3.The Application is premised on the grounds on the face of the Motion and supported by the Affidavit of Leonard Kangethe Wanjiku, the Director of the Appellant, who deponed that the Appellant is a tenant on part of the Respondents’ property known as L.R No 1159/67 and that pursuant to an oral agreement with the Respondent, the Appellant invested over Kshs 40,000,000 to develop the rented premises as the Respondent was financially incapable of doing so.
4.According to the Appellant’s Director, it was a further term of the oral agreement that the Appellant would recoup his profits in about 15 years of occupation of the property; that the Respondents’ investment on the suit property was to the tune of Kshs 9,000,000 which was depleted in constructing the foundation and shell of the 1st floor of the suit property and that the Appellant completed the construction and made the relevant application to change the user of the premises to a hotel.
5.According to the Appellant’s Director, the Respondents have now reneged on their part of the Agreement and want to evict the tenant without just notification and that the Appellant does not owe the Respondents any rent.
6.According to the Deponent, the Respondents issued the Appellant with a defective eviction notice contrary to the provisions of Section 4(2) of the Landlord & Tenants Act and that the Appellant filed a Reference at the Business Premises Rent Tribunal vide case No 217 of 2021 challenging the legality of the eviction, which Reference was dismissed on a technicality due to the Appellant’s failure to attend the hearing on 10th December, 2021.
7.It was the deposition of the Appellant’s Director that the Appellant filed an application seeking to reinstate the Reference on 14th December, 2021 which the Respondent responded to by an Affidavit sworn by one Susan Njeri, a stranger to the suit and that the application was dismissed in its entirety on 22nd December, 2021.
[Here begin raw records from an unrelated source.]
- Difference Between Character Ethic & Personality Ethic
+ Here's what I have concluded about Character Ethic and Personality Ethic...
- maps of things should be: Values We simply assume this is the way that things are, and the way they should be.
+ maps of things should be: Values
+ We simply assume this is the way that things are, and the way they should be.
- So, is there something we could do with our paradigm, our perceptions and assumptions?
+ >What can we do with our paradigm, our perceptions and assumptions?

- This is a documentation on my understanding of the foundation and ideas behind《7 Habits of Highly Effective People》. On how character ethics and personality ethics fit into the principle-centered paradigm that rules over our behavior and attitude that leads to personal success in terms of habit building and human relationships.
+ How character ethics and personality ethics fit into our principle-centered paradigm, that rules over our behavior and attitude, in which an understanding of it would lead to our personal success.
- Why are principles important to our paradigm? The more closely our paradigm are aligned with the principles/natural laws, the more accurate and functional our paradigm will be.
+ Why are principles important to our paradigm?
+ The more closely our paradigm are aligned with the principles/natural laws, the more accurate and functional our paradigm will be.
8.It was deponed that the Appellant had filed another Reference together with an application dated 17th December, 2021 in Nairobi BPRT No E784 of 2021 seeking to prohibit the Respondent from evicting or distressing the Appellants’ property for rent pending reassessment of rent which application was certified urgent and preservatory orders issued by Hon Gakuhi Chege and that unbeknownst to the Appellant, the Landlord filed an application dated 20th December, 2021 seeking to stay, vary and/or set aside the aforesaid interim orders which were set aside ex-parte vide the ruling of 22nd December, 2021.
9.According to the Appellants Director, both the dismissal of Reference No 217 of 2021 and the setting aside of the preservatory orders in E874 of 2021 were done in the Appellants’ absence thus infringing on its rights to natural justice; that on 16th July, 2021, the Respondent illegally sent Chador Auctioneers who entered the Appellant’s premises and made away with trade goods and that the interests of justice dictate that the application be allowed.
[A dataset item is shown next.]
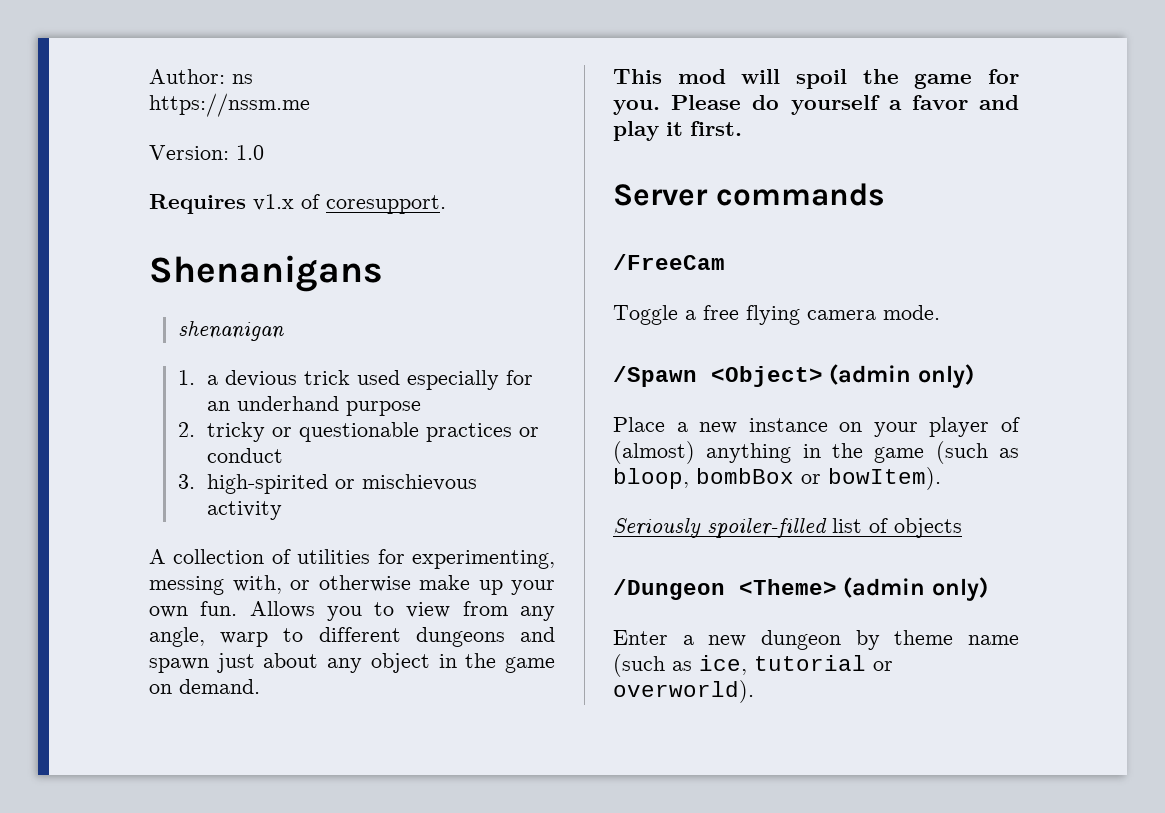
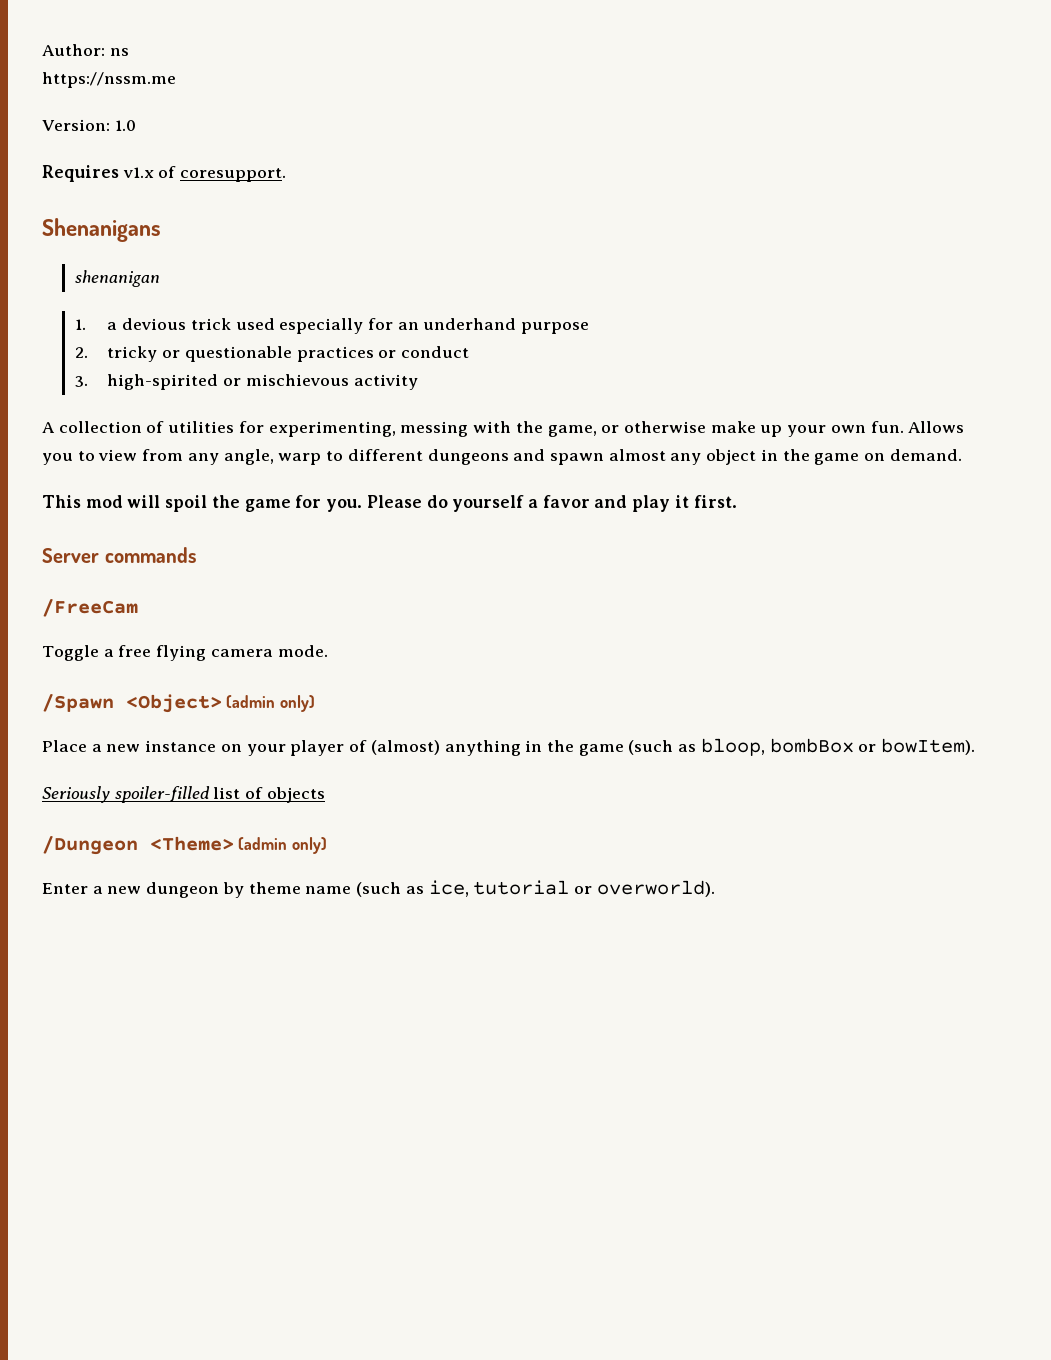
- A collection of utilities for experimenting, messing with, or otherwise make up your own fun.
+ A collection of utilities for experimenting, messing with the game, or otherwise make up your own fun.
- Allows you to view from any angle, warp to different dungeons and spawn just about any object in the game on demand.
+ Allows you to view from any angle, warp to different dungeons and spawn almost any object in the game on demand.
10.In response to the application, the 1st Respondent deponed that the tenant filed a Reference in the Tribunal on 2nd March, 2021 which Reference was dismissed on 10th December, 2021 for non-attendance; that the Tribunal issued an order allowing the Respondent to proceed with levying of distress which had already began and that the Appellant filed an application seeking to stay the execution of the aforesaid orders which application was disallowed.
11.It was deponed that the Appellant filed another Reference being Nairobi BPRT No E784 of 2021 which is pending before the Tribunal; that the Appellant is enjoying orders barring their eviction; that the said Nairobi E784 of 2021 was filed on account of the same notice to vacate issued on 8th February, 2021 and that the Appellant further instituted the present Appeal against the decision of the Tribunal in Nairobi BPRT 217 of 2021.
12.It is the Respondent’s case that the Appellant is still in occupation and owes rent for more than 2 years which now amounts to Kshs 16,186,500; that no sufficient cause has been established warranting the grant of the orders of stay; that the Appellant has continuously failed to indicate their intention to offer security and that the Appellant is enjoying occupation and running the hotel business while they have refused to pay rent despite several orders by the Tribunal.
13.The 1st Respondent finally deponed that the Appellant is concurrently litigating in the Tribunal and in this court, which constitutes an abuse of court process; that the Appellant has no known assets as they have been removing items from the premises in an attempt to defeat the levying of distress and that the Respondents are concerned that they will not be in a position to recover their costs from the Appellant.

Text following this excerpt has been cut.